[Data in this exercise — start]

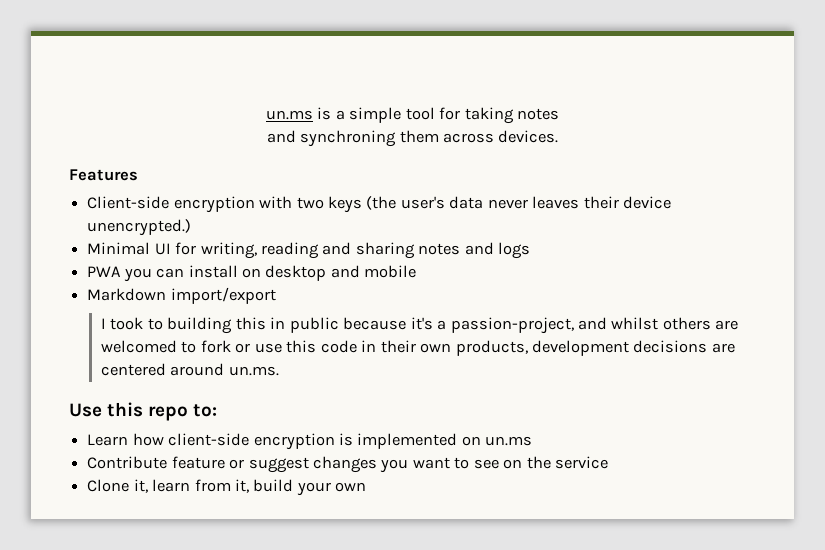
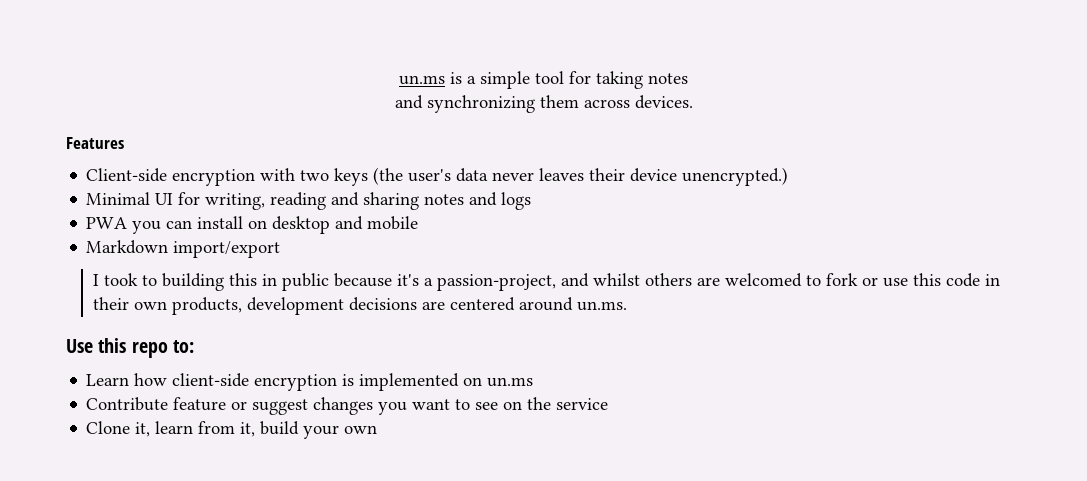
[300,130,397,147] synchroning -> [426,95,535,113] synchronizing

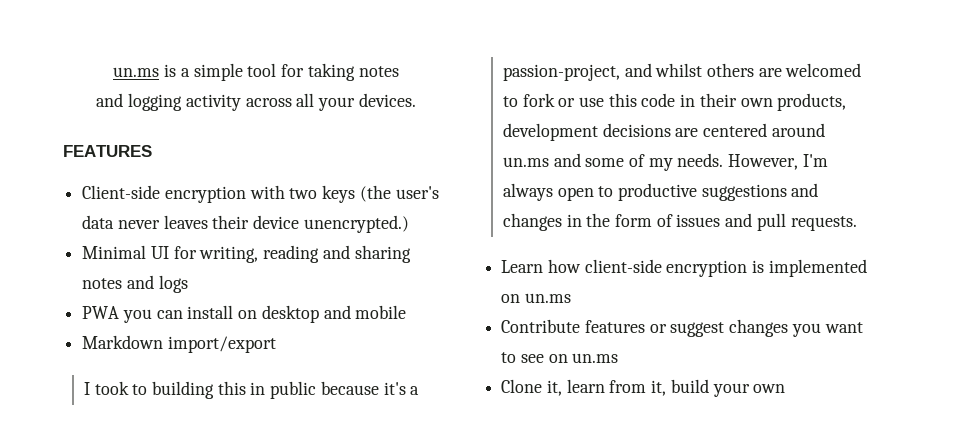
[426,95,630,113] synchronizing them across -> [128,93,355,111] logging activity across all your
[66,137,124,149] Features -> [63,145,152,157] FEATURES
[577,301,628,311] [66,338,194,358] un.ms. // Use this repo to: -> [502,153,828,171] [502,183,819,201] [502,213,857,231] un.ms and some of my needs. However, I'm always open to productive suggestions and changes in the form of issues and pull requests.
[173,397,227,411] feature -> [584,320,645,333] features
[527,397,609,410] the service -> [572,353,619,363] un.ms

[Data in this exercise — finish]

Which lines in the records above contain the string "synchronizing"? Copy each one.

Solution to this exercise –
[300,130,397,147] synchroning -> [426,95,535,113] synchronizing
[426,95,630,113] synchronizing them across -> [128,93,355,111] logging activity across all your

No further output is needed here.